Black-barred plum aphid

On this page: Identification & Distribution Biology & Ecology Other aphids on the same host Damage & Control

Identification & Distribution

Adult apterae of Brachycaudus prunicola are olive-green to chestnut reddish brown with shiny black broad cross bands on each abdominal segment. The dorsal crossbands are often not completely fused intersegmentally and/or have a spinal gap, and are not connected to the marginal sclerites, at least on abdominal tergites II-III (see two pictures below showing, first, a lightly marked aptera and, second, a heavily marked aptera) (cf. Brachycaudus prunifex which has the dorsal cross bands usually fused into a solid patch on abdominal tergites II-V that connects on each side with the marginal sclerites). The longest hair on the inner side of antennal segment II is 0.4-1.0 times longer than the basal diameter of antennal segment III (cf. Brachycaudus prunifex where that hair is 0.8-1.6 times longer than the basal diameter of antennal segment III). The apical rostral segment (RIV+V) is 0.88-1.05 times the length of the second hind tarsal segment (HTII). There is often a chestnut-reddish suffusion around the siphuncular bases and on the dorsum of the prothorax. The black siphunculi are rather short, less than twice as long as the cauda. The body length of adult apterae is 1.4-2.4 mm. Immature Brachycaudus prunicola are grey green with chestnut-reddish areas of suffusion.

First image above copyright Marko Šćiban, all rights reserved.
Second & third image copyright Mihajlo Tomić, all rights reserved.

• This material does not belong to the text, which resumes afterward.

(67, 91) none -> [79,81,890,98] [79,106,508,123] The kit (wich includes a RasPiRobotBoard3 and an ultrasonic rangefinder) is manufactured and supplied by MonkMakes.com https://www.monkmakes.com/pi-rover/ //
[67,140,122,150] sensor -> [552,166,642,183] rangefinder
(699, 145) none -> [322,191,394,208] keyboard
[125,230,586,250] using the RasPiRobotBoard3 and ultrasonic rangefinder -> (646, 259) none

The Brachycaudus prunicola alate (see third picture above) is olive green to brownish with a median sclerotized dorsal shield on tergites III-VI, and transverse bars on tergites VII-VIII.

Note:
Cocuzza et al. (2007) carried out multivariate biometric and genetic analysis of the aphids in genus Brachycaudus subgenus Appelia, covering Brachycaudus prunicola, Brachycaudus schwartzi, Brachycaudus tragopogonis and Brachycaudus cerinthis. All analytical methods supported the recognition of three species (Brachycaudus prunicola, Brachycaudus tragopogonis and Brachycaudus cerinthis), but indicated that Brachycaudus schwartzi should be regarded as a subspecies of Brachycaudus prunicola viz. Brachycaudus prunicola ssp. schwartzi. Most authorities, however, seem to support the retention of species status for Brachycaudus schwartzi, presumably on the basis of the differing preferred host.

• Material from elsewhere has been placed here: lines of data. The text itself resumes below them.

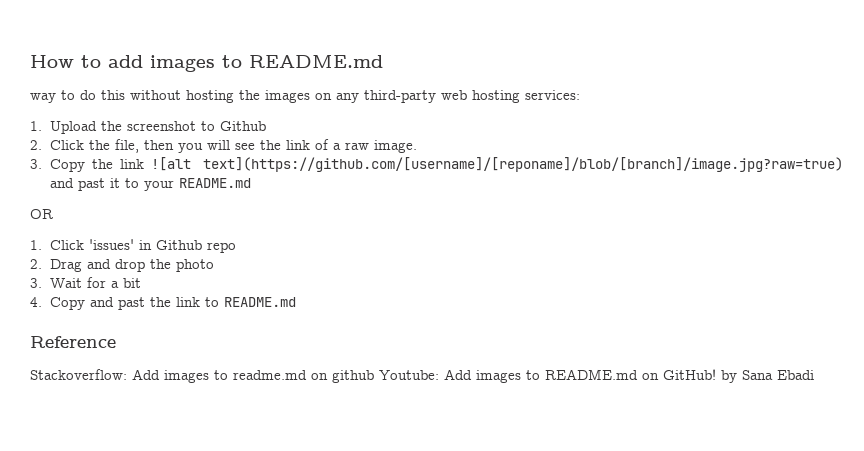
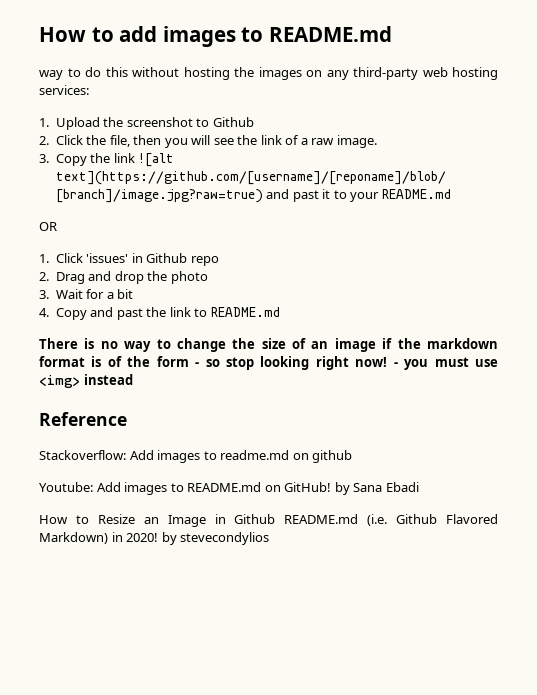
(296, 302) none -> [39,338,498,352] [39,356,499,370] [39,374,133,388] // There is no way to change the size of an image if the markdown format is of the form - so stop looking right now! - you must use <img> instead
(374, 376) none -> (353, 456) //
(814, 375) none -> [39,514,498,527] [39,532,270,545] // How to Resize an Image in Github README.md (i.e. Github Flavored Markdown) in 2020! by stevecondylios

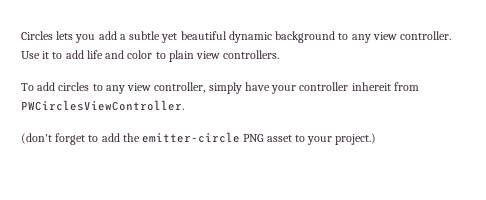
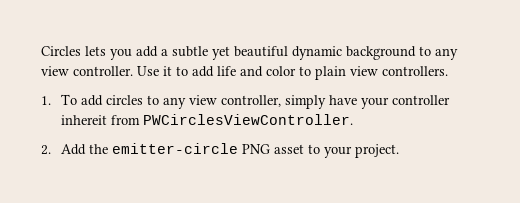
(280, 54) none -> [41,96,51,105] 1.
[21,133,120,145] (don't forget to add -> [41,144,87,155] 2. Add
[335,133,377,145] project.) -> [355,144,400,158] project.

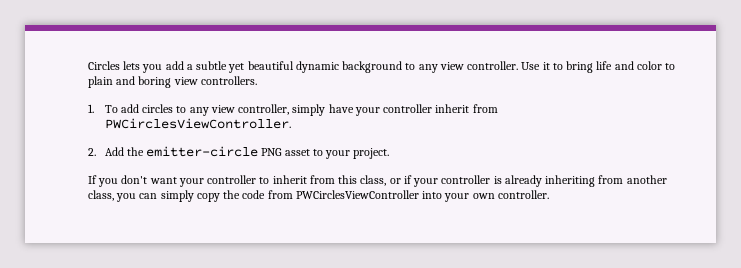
[192,66,214,77] add -> [566,61,594,73] bring
(346, 73) none -> [116,76,172,88] and boring
[61,115,108,125] inhereit -> [435,104,470,113] inherit
(400, 151) none -> [88,175,667,187] [88,190,549,202] // If you don't want your controller to inherit from this class, or if your controller is already inheriting from another class, you can simply copy the code from PWCirclesViewController into your own controller.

Brachycaudus prunicola feeds on the young growth of blackthorn (Prunus spinosa), domestic plum (Prunus domestica) and damson (Prunus insititia) causing severe leaf curl and discoloration. Some populations remain all year on Prunus but some may host alternate to salsify (Tragopogon). Brachycaudus prunicola is found throughout continental Europe (but apparently not in Britain) into Russia, Kazakhstan and Pakistan.

 

Biology & Ecology

Vasilev & Andreev (2015) studied the population dynamics of Brachycaudus prunicola (see picture below of colony) in plum orchards and of Brachycaudus schwartzi in peach orchards in the region of Plovdiv, Bulgaria during 2014.

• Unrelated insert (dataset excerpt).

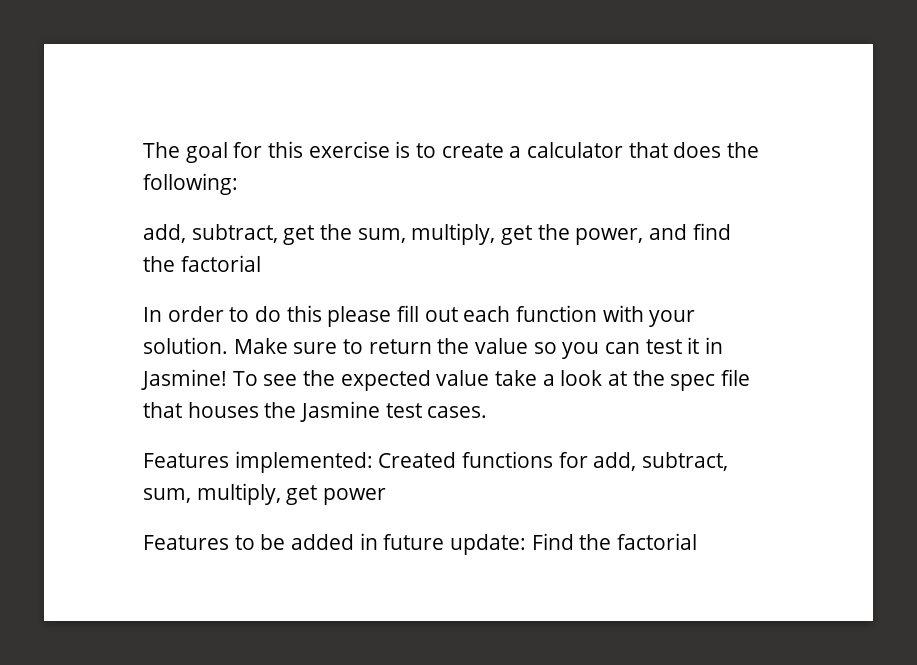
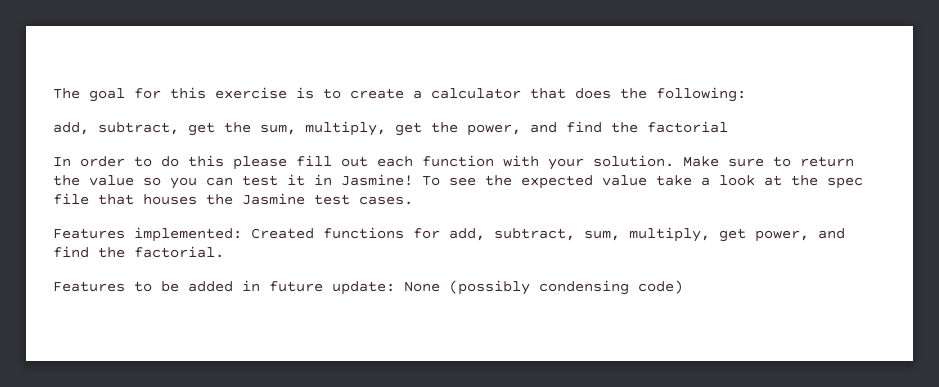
[322,488,386,505] power -> [755,228,845,242] [53,246,224,258] power, and find the factorial.
[531,533,698,550] Find the factorial -> [404,280,683,295] None (possibly condensing code)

First image above copyright Marko Šćiban, all rights reserved.

Both species of Brachycaudus were widespread, and found in most of the areas examined - with the exception of Haskovo, Yambol, Kardzhali and the southern part of the region of Bourgas. Brachycaudus prunicola occurred in the orchards till September, but the aphid only colonized shoots at the base of plum trees.

 

Other aphids on the same host

Primary hosts

Brachycaudus prunicola has been recorded from 6 Prunus species: Prunus amygdalus (almond), Prunus armeniaca (apricot), Prunus avium (Sweet Cherry, Mazzard), Prunus cerasifera (cherry plum), Prunus divaricata, and Prunuus domestica (common plum, European plum).

Secondary hosts

Brachycaudus prunicola has been recorded as unusual/doubtful on Galium intermedium, Lepidolopsis turkestanica, Senecio vulgaris, and on 4 Tragopogon species (Tragopogon dubius, Tragopogon graminifolius, Tragopogon porrifolius, Tragopogon pratensis).

 

Damage and control

In Bulgaria Vasilev & Andreev (2015) concluded that Brachycaudus prunicola should not be considered as a primary pest on plums because it did not colonise the fruit-bearing stems of plums. This was contrary to the situation with Brachycaudus schwartzi on peach which causes heavy deformations of the leaves and shoots. Cambra et al. (2004) looked at the possible role of Brachycaudus prunicola and other aphid species in the epidemiology of plum pox virus (PPV) in Spain. Brachycaudus prunicola was found to comprise just 6% of the visiting alate aphid species, and none was found to be carrying the virus. In contrast Aphis spiraecola comprised 43% of the visiting alate aphid species, and 12.3% were carrying the virus.

Acknowledgements

We are extremely grateful to Marko Šćiban (HabitProt) and Mihajlo Tomić for the images of live Brachycaudus prunicola in Serbia.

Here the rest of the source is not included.